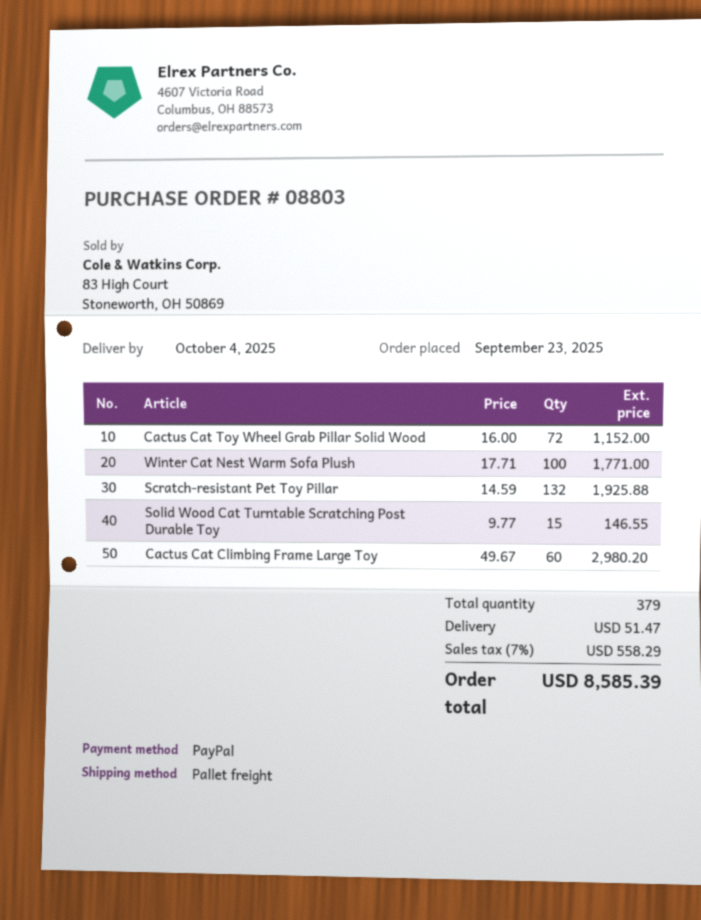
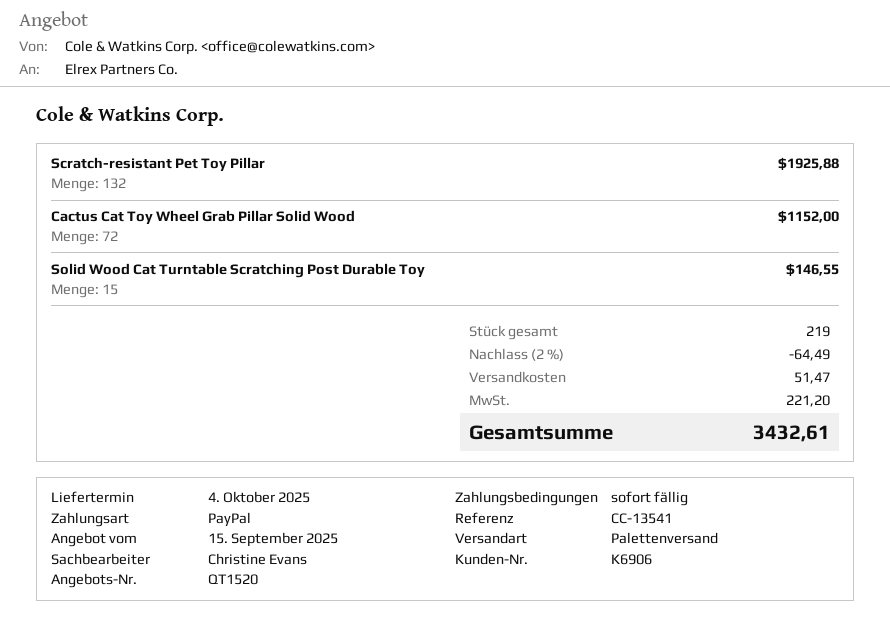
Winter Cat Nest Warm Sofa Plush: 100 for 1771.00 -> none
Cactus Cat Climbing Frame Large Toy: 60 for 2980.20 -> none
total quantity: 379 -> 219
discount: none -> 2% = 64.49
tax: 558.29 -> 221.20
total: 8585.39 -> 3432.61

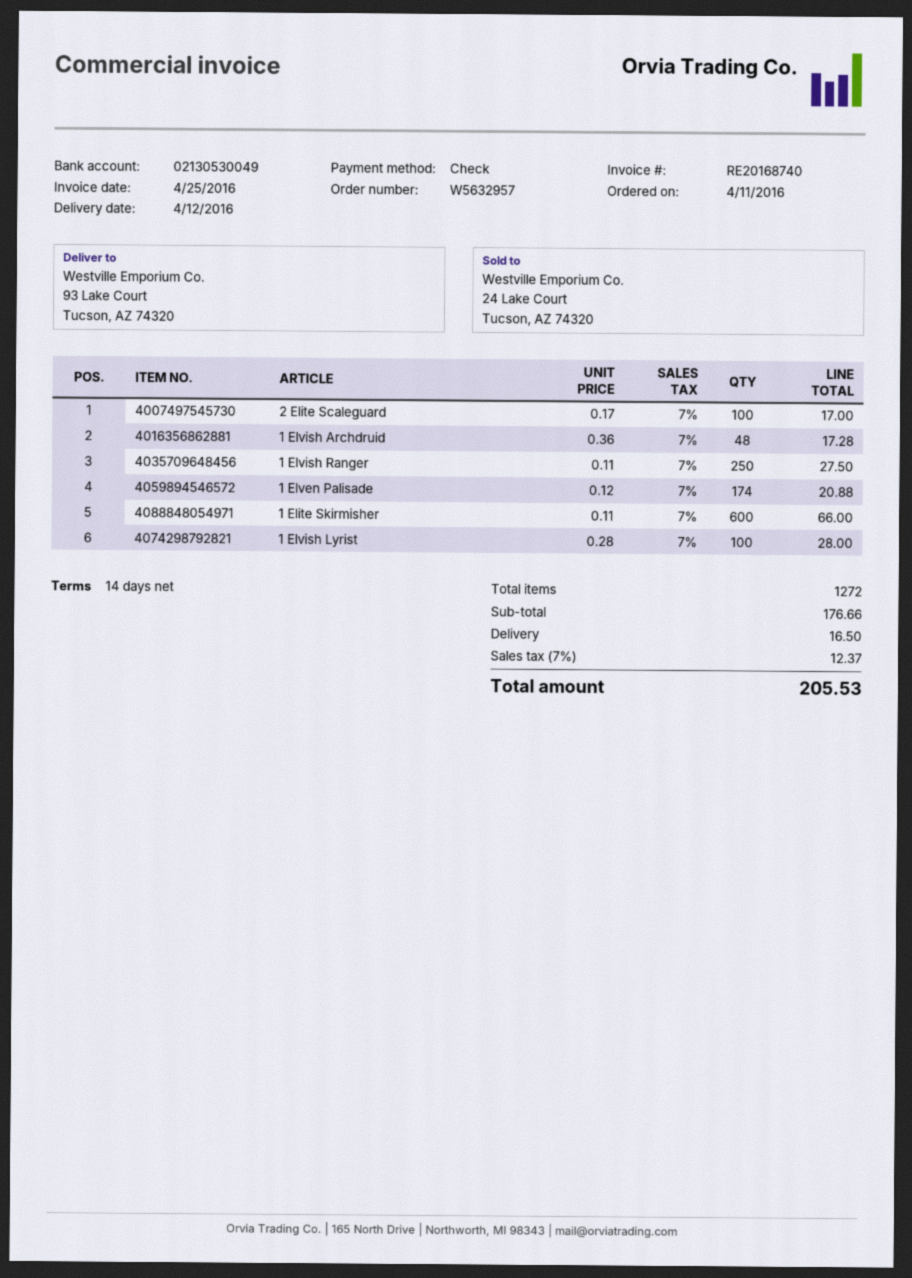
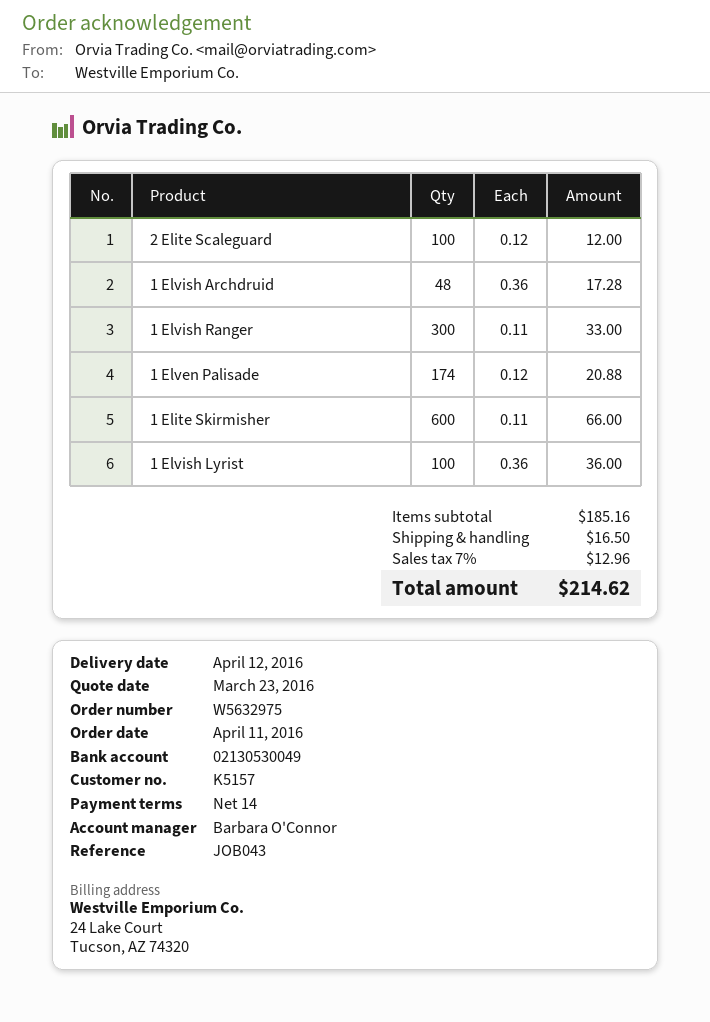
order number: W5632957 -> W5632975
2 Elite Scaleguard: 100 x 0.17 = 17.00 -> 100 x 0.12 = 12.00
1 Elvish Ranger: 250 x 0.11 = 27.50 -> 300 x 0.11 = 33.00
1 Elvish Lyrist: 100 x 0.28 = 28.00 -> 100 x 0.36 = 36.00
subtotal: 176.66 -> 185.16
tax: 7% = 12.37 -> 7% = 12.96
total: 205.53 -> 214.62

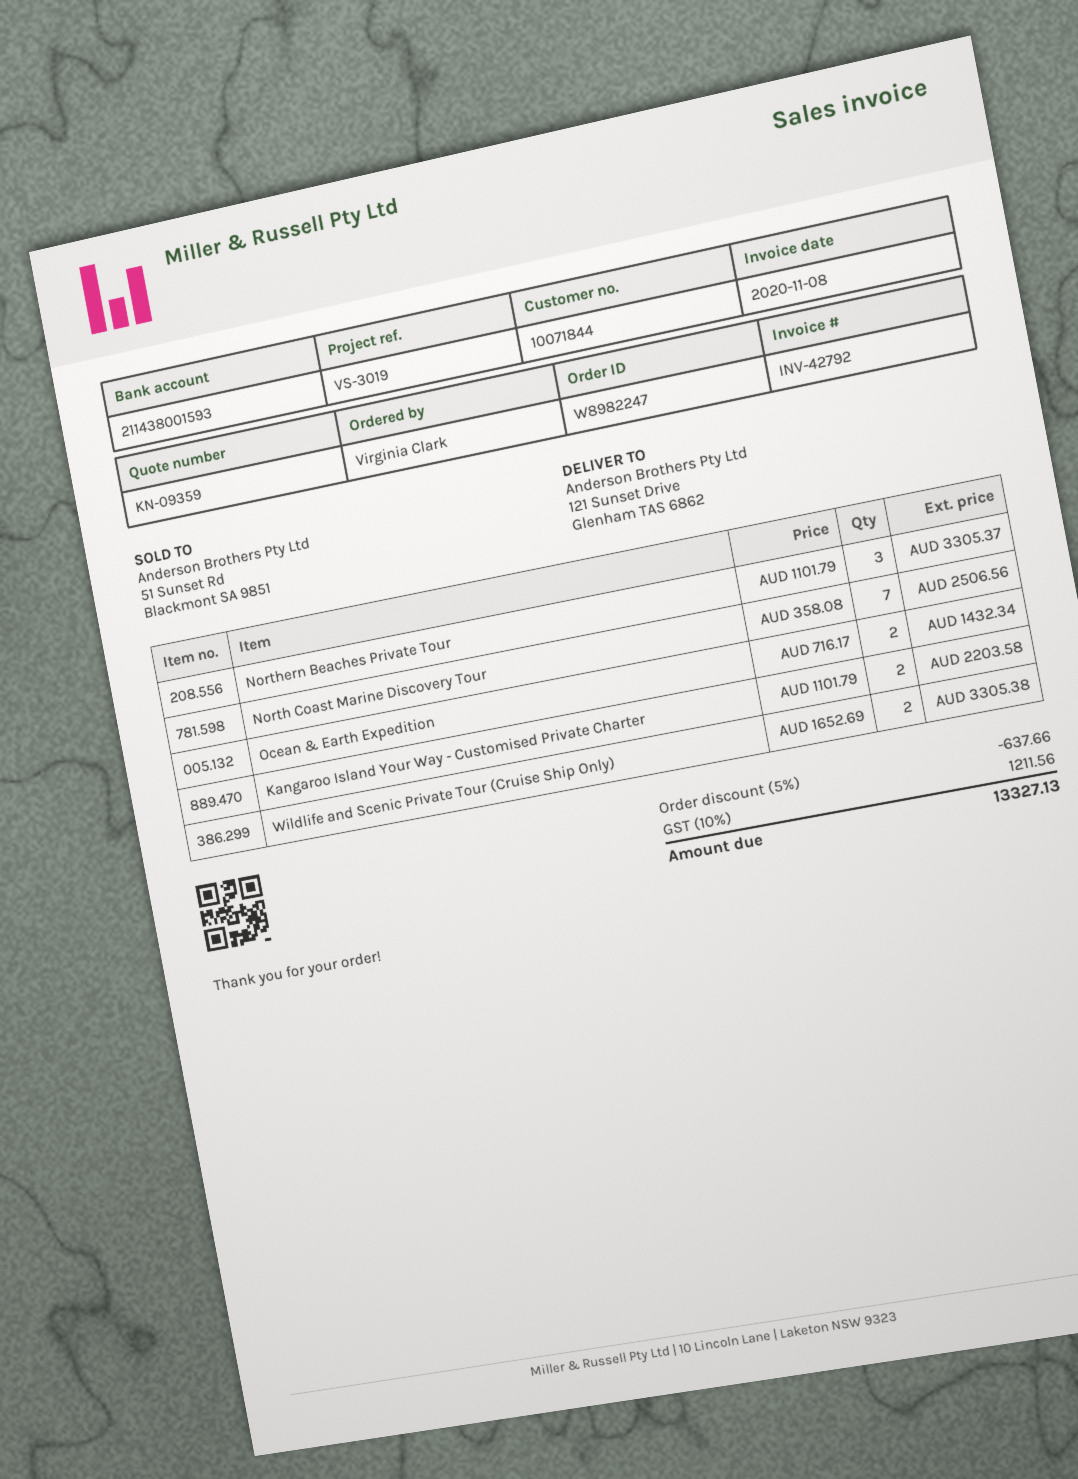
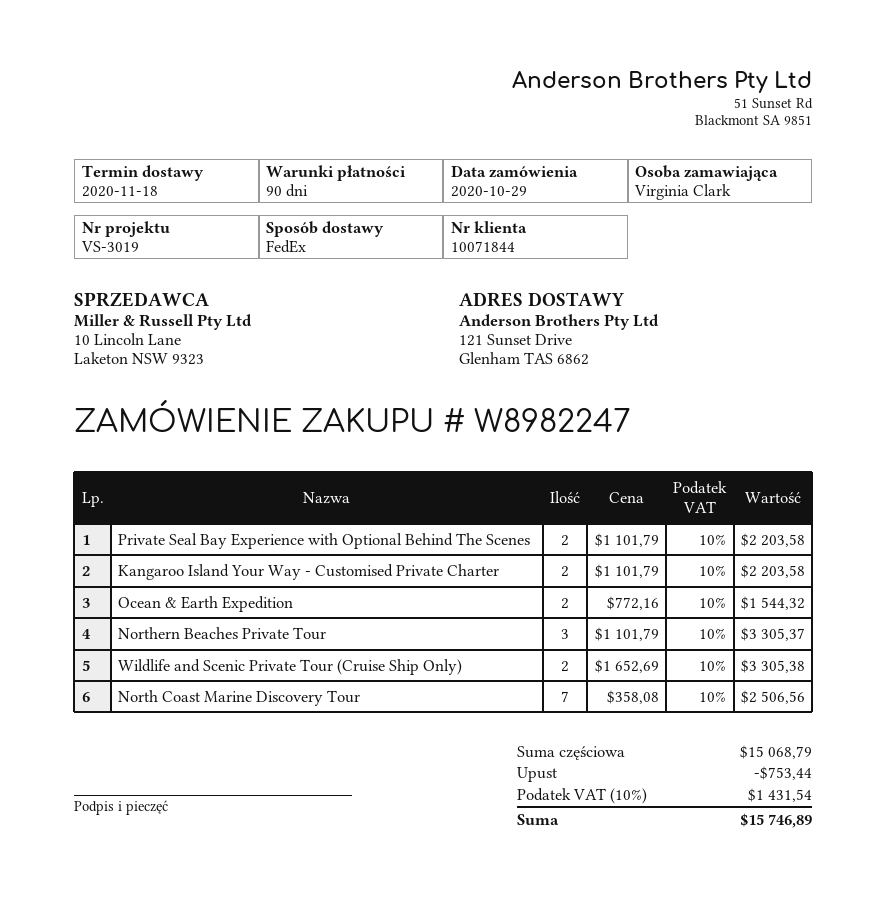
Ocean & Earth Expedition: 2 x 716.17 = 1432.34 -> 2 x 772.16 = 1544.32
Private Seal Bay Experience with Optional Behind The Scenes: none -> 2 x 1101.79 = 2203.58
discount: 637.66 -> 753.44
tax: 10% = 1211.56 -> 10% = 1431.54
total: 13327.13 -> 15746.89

## Problem
Locate the lines above that contain "none" and copy them.

## Result of the exercise
Winter Cat Nest Warm Sofa Plush: 100 for 1771.00 -> none
Cactus Cat Climbing Frame Large Toy: 60 for 2980.20 -> none
discount: none -> 2% = 64.49
Private Seal Bay Experience with Optional Behind The Scenes: none -> 2 x 1101.79 = 2203.58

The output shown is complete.